Jonah’s hand tightened on my wrist.

“Back,” Daddy murmured. “Now.”

I turned to look at Jonah, but before either of us could move, a voice curled down the tunnel.

“Well, well, well.”

Ezekiel.

“Look what the Devil sent in.”

No.

No.

No.

Something inside my tummy twisted sharp. My heart wasn’t beating anymore—it was punching .

Over.

And over.

And over.

It moved so fast I couldn’t breathe, and I thought it was probably just going to burn out.

Beneath my feet, the floor started to sway, and then the whole tunnel tilted sideways.

He’s going to punish me.

Knees locking, my bones began to buzz, sort of like they wanted to run really far away, but my body wouldn’t let them.

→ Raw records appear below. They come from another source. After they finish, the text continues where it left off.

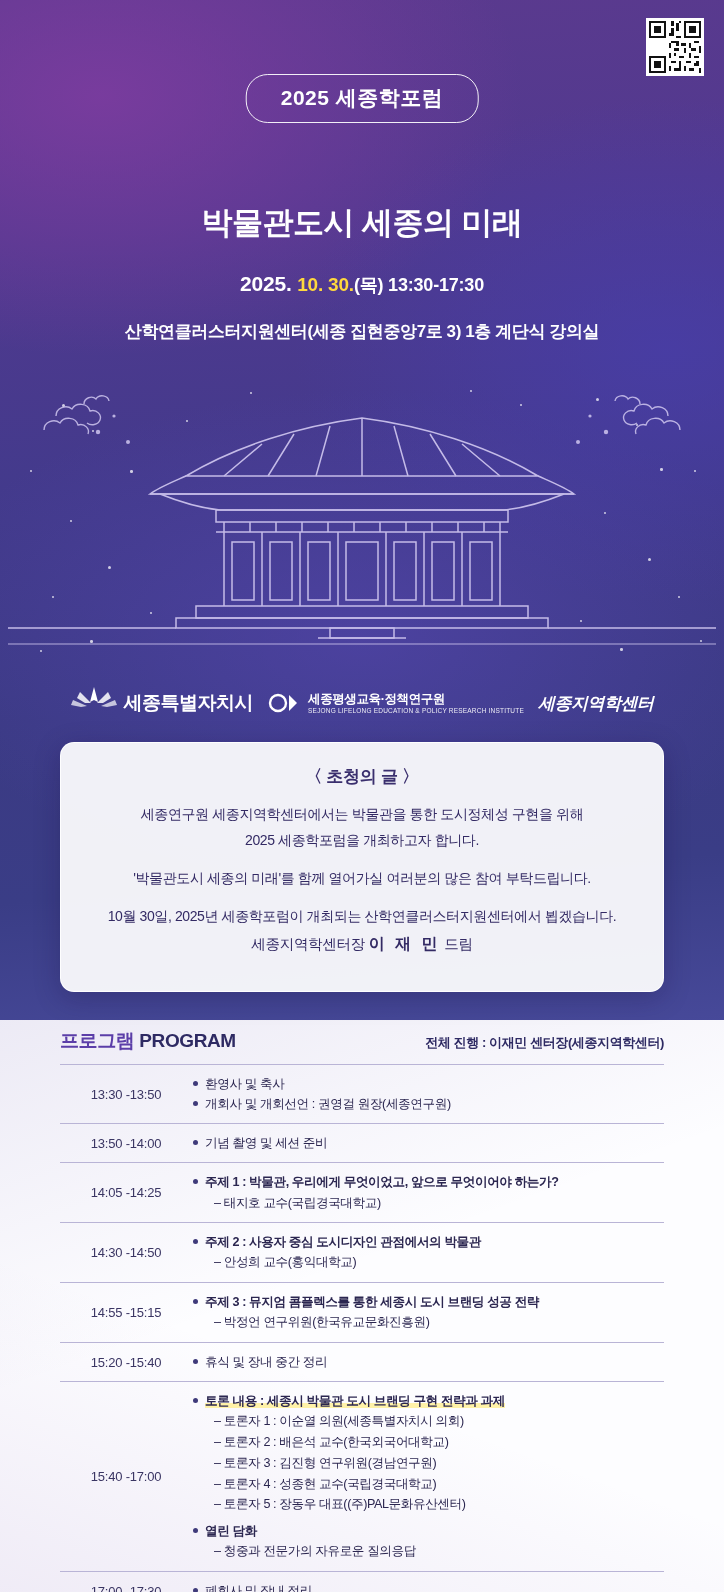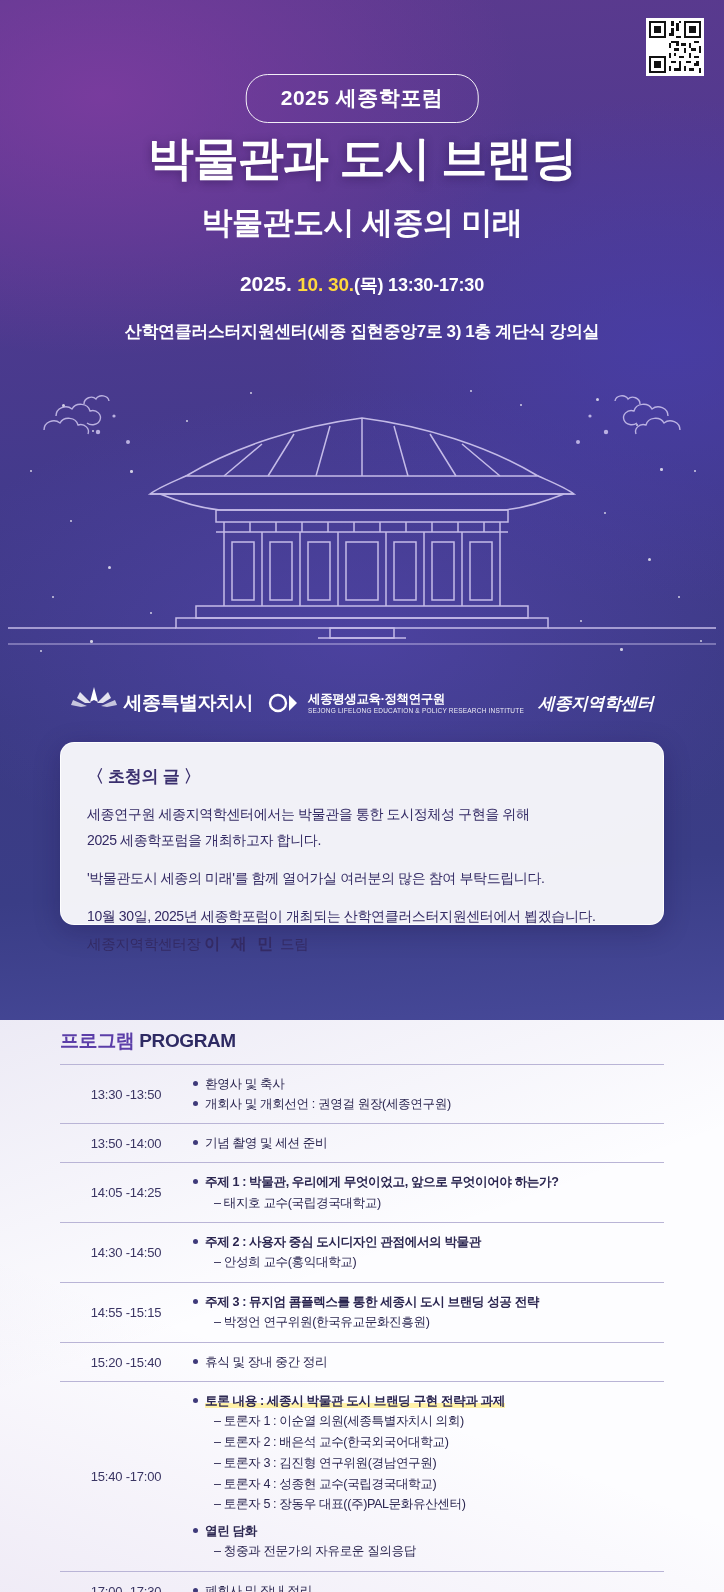--- a/index.html
+++ b/index.html
@@ -108,25 +108,26 @@
   }
   .logo-box { display: flex; align-items: center; gap: 7px; color: #fff; }
   .logo-text-main { font-size: 19px; font-weight: bold; letter-spacing: -.5px; }
   .logo-text-small { font-size: 12.5px; font-weight: bold; line-height: 1.25; letter-spacing: -.4px; }
   .logo-text-tiny { font-size: 6.5px; letter-spacing: .2px; opacity: .9; }
   .logo-script { font-size: 17px; font-style: italic; font-weight: bold; letter-spacing: -.5px; }
 
   
   .invite {
     position: absolute; left: 60px; top: 742px;
-    width: 604px; height: 183px;
+    width: 604px; height: 250px;
     background: rgba(255,255,255,.93);
     border: 1.5px solid rgba(255,255,255,.9);
     border-radius: 14px;
     padding: 22px 26px 18px;
+    text-align: center;
     color: #2f2660;
     box-shadow: 0 6px 26px rgba(25,10,60,.25);
   }
   .invite-title { font-size: 17px; font-weight: bold; color: #3a2f6e; margin-bottom: 14px; letter-spacing: -.3px; }
   .invite p { font-size: 14px; line-height: 1.85; color: #332a64; letter-spacing: -.4px; }
   .invite .gap { margin-top: 12px; }
   .invite-sign { margin-top: 4px; font-size: 14.5px; color: #332a64; letter-spacing: -.3px; }
   .invite-sign b { font-size: 16px; letter-spacing: 3px; }
 
   
@@ -240,21 +241,20 @@
         <rect x="14" y="18" width="1" height="2"></rect>
           <rect x="16" y="19" width="2" height="1"></rect>
         <rect x="18" y="17" width="1" height="1"></rect>
           <rect x="20" y="19" width="1" height="2"></rect>
       </g>
     </svg>
   </div>
 
   <div class="pill">2025 세종학포럼</div>
 
-  <div class="main-title">박물관과 도시 브랜딩</div>
   <div class="sub-title">박물관도시 세종의 미래</div>
 
   <div class="date-line">
     <span>2025. </span><span class="big">10. 30.</span><span class="small">(목) 13:30-17:30</span>
   </div>
   <div class="venue-line">산학연클러스터지원센터(세종 집현중앙7로 3) 1층 계단식 강의실</div>
 
   <svg class="hanok" viewBox="0 0 724 290">
     <g fill="none" stroke="#cfc6ef" stroke-width="1.5" opacity="0.92">
 
@@ -350,20 +350,21 @@
     <p>2025 세종학포럼을 개최하고자 합니다.</p>
     <p class="gap">'박물관도시 세종의 미래'를 함께 열어가실 여러분의 많은 참여 부탁드립니다.</p>
     <p class="gap">10월 30일, 2025년 세종학포럼이 개최되는 산학연클러스터지원센터에서 뵙겠습니다.</p>
     <div class="invite-sign">
       <span>세종지역학센터장 </span><b>이 재 민</b><span> 드림</span>
     </div>
   </div>
 
   <div class="prog-head">
     <div class="prog-title"><span>프로그램 </span><span class="en">PROGRAM</span></div>
+    <div class="prog-host">전체 진행 : 이재민 센터장(세종지역학센터)</div>
   </div>
 
   <table class="program">
     <tbody id="program-body">
         <tr>
           <td class="time">13:30 -13:50</td>
           <td class="desc">
             <div class="bullet-line"><span>환영사 및 축사</span></div>
             <div class="bullet-line"><span>개회사 및 개회선언 : 권영걸 원장(세종연구원)</span></div>
           </td>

I knew what was coming next—the belt, the whip, the water, the prayers.

Pray harder, Bailey.

Thank me for the correction, Bailey.

You’re a sinner, Bailey.

“Blue.” Strong fingers wrapped around the back of my neck. “Breathe for me, baby.”

“I—I can’t.” My lungs didn’t remember how.

“Yes, you can, sweetheart. Breathe for me. Please.”

“He’s going to hurt us,” I whispered. “He’s going to make it worse. He always does.”

“No, he’s not,” Daddy said. “You’re not there anymore. Look at me, baby boy.”

My head turned slowly, unwilling, as if fear had rusted all the hinges. When I looked up, Daddy was there, hand still cupped around my neck, holding on tight, as though I might float away without him.

“You’re safe,” he said. “You’re safe, baby. With me.”

My knees started to shake.

“Breathe in,” he guided, “and out. Just like that. I’ve got you.”

Something thick hit the back of my throat—salt and heat and shame. I blinked, and a tear slipped down my face before I could catch it.

“I don’t want to be bad again.” I sniffled. “Daddy, I don’t want to be the reason?—”

“You’re not bad,” he swore, swiping a thumb over my cheek. “You’re mine. My good boy.”

He stepped closer, lowering his forehead to mine.

“You hear me, Bailey Blue?” His voice cracked. “You are not what he said. You are not what he made. You belong to me, and I know who you are.”

The floor steadied a little.

The tunnel stopped spinning.

My chest still hurt, but the air came in.

“Good boy. That’s right— breathe . No one’s ever taking you from me.”

A slow clap echoed from deeper in the dark.